Enable this option if you want the Actor to follow links found on the provided pages.

Default: false

Max Enqueue Depth

Controls how deep the scraper should follow links.

Examples:

  • 0 = scrape only the provided start URLs
  • 1 = scrape start URLs and links found on those pages
  • 2 = scrape links found on the next level as well

Default: 1

Same Domain Only

When enabled, the Actor only follows links from the same domain as the first start URL.

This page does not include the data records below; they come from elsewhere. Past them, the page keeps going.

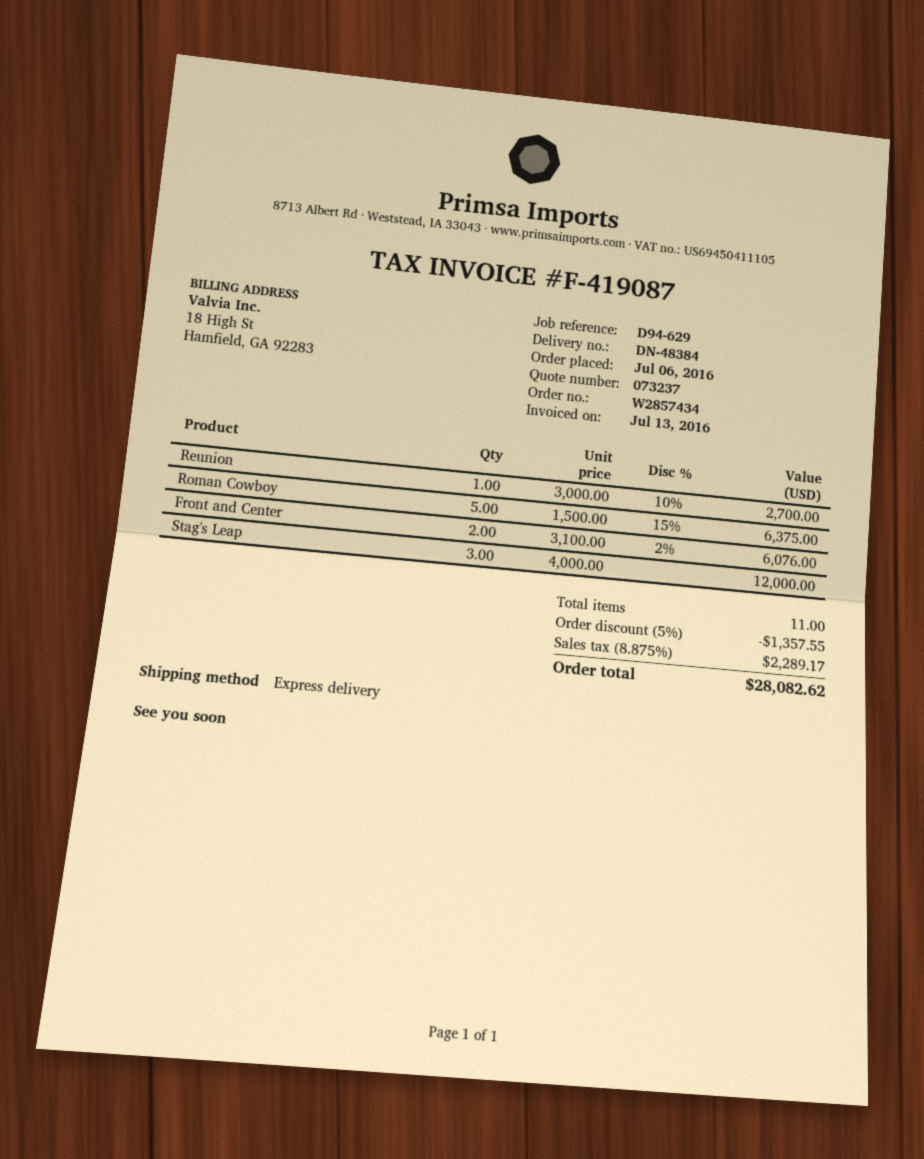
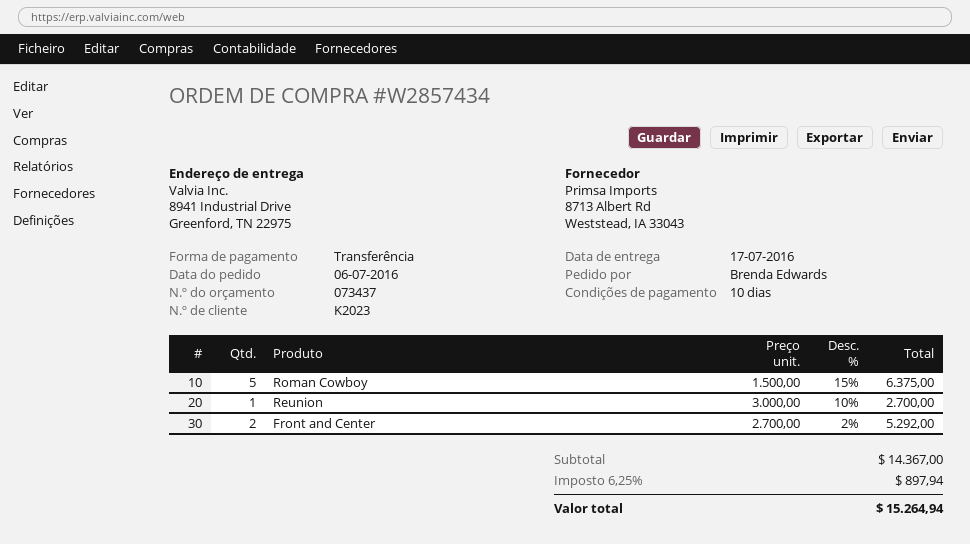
quote number: 073237 -> 073437
Front and Center: 2 x 3100.00 - 2% = 6076.00 -> 2 x 2700.00 - 2% = 5292.00
Stag's Leap: 3 x 4000.00 = 12000.00 -> none
discount: 5% = 1357.55 -> none
tax: 8.875% = 2289.17 -> 6.25% = 897.94
total: 28082.62 -> 15264.94

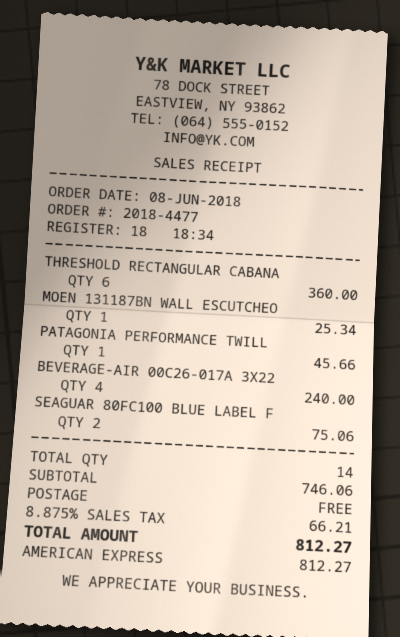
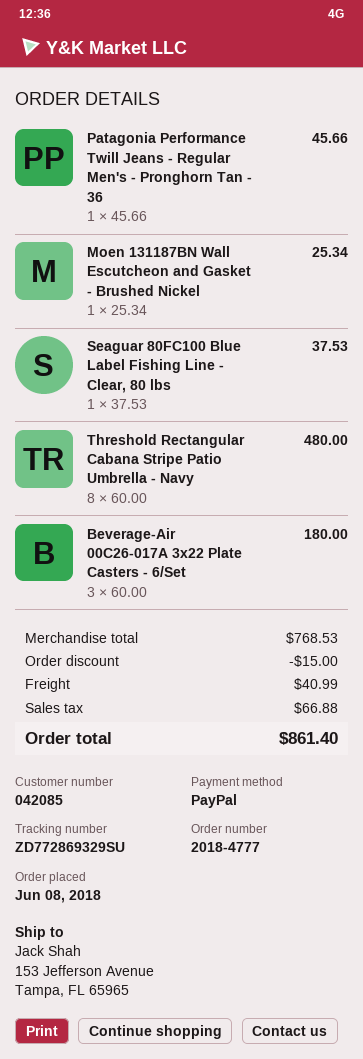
order number: 2018-4477 -> 2018-4777
payment method: American Express -> PayPal
THRESHOLD RECTANGULAR CABANA: 6 for 360.00 -> 8 for 480.00
BEVERAGE-AIR 00C26-017A 3X22: 4 for 240.00 -> 3 for 180.00
SEAGUAR 80FC100 BLUE LABEL F: 2 for 75.06 -> 1 for 37.53
subtotal: 746.06 -> 768.53
discount: none -> 15.00
shipping: 0.00 -> 40.99
tax: 66.21 -> 66.88
total: 812.27 -> 861.40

This is useful for keeping the crawl focused on one website.

Default: true

Max Requests per Crawl

Sets the maximum number of pages processed in one run.

Default: 100

Output Example

{ "pageTitle": "Example Website", "metaDescription": "A sample website used for demonstration.", "headings": [ { "level": "h1", "text": "Example Domain" } ], "mainText": "This domain is for use in illustrative examples in documents...", "pageUrl": "https://example.com" }

How It Works

  1. Website Content Miner starts from the URLs you provide.
  2. It loads each page using Crawlee and Cheerio.
  3. It detects the main content area using common content selectors such as main, article, #content, .content, and similar structures.
  4. It removes common noise elements like headers, navigation menus, footers, forms, scripts, cookie banners, modals, newsletter blocks, and social sharing sections.
  5. It extracts titles, descriptions, headings, and readable text.
  6. It uses Mozilla Readability first, then applies a stronger fallback strategy for pages where content is not structured like a standard article.
  7. It saves each result to the Apify dataset.

Key Features

  • Clean structured output
  • No custom selectors required
  • Smart main content detection
  • Noise removal for cleaner text
  • Optional internal link crawling
  • Same-domain crawling option
  • Crawl depth control
  • Request limit control
  • SEO and AI-ready dataset format
  • Simple input configuration
  • Easy integration through Apify API

Typical Use Cases

SEO Audits

Collect page titles, meta descriptions, headings, and page text from websites to review content structure and optimization quality.

AI and LLM Preprocessing

Prepare clean website text for AI workflows, embeddings, semantic search, RAG systems, and knowledge base creation.

Website Research

Extract readable content from multiple pages for competitor research, market research, or content analysis.

Content Inventory

Create a structured inventory of website pages, including titles, URLs, headings, and body text.

Website Archiving

Save clean text versions of website pages for documentation, research, or long-term reference.

Automation Workflows

Use the output dataset in Apify integrations, Make, n8n, Zapier, Google Sheets, databases, or custom APIs.

For a Single Page

  • crawlLinks: false
  • maxRequestsPerCrawl: 1

For a Small Website Audit

  • crawlLinks: true
  • maxEnqueueDepth: 1
  • sameDomainOnly: true
  • maxRequestsPerCrawl: 50

For a Larger Website Crawl

  • crawlLinks: true
  • maxEnqueueDepth: 2
  • sameDomainOnly: true
  • maxRequestsPerCrawl: 100 or higher

Notes and Limitations

  • Best suited for static and semi-static HTML websites
  • Not designed for websites that require login
  • Not ideal for heavily JavaScript-rendered applications
  • Results depend on the quality and structure of the target website
  • For websites with strict anti-bot protection, proxy configuration may be required

Output Access

After the run finishes, you can access the scraped data from:

  • Apify Dataset
  • Dataset API
  • Overview table
  • JSON, CSV, Excel, XML, or RSS exports
  • Apify integrations and webhooks

Why Use Website Content Miner

Website Content Miner saves time by automatically extracting clean, structured website content without requiring custom scraping rules for every website.

It is useful for anyone who needs reliable page-level content data for SEO, AI, automation, research, reporting, or content intelligence workflows.

Technology

Built with:

  • Apify SDK
  • Crawlee
  • CheerioCrawler
  • Cheerio
  • Mozilla Readability

Status

Production-ready for general website content extraction.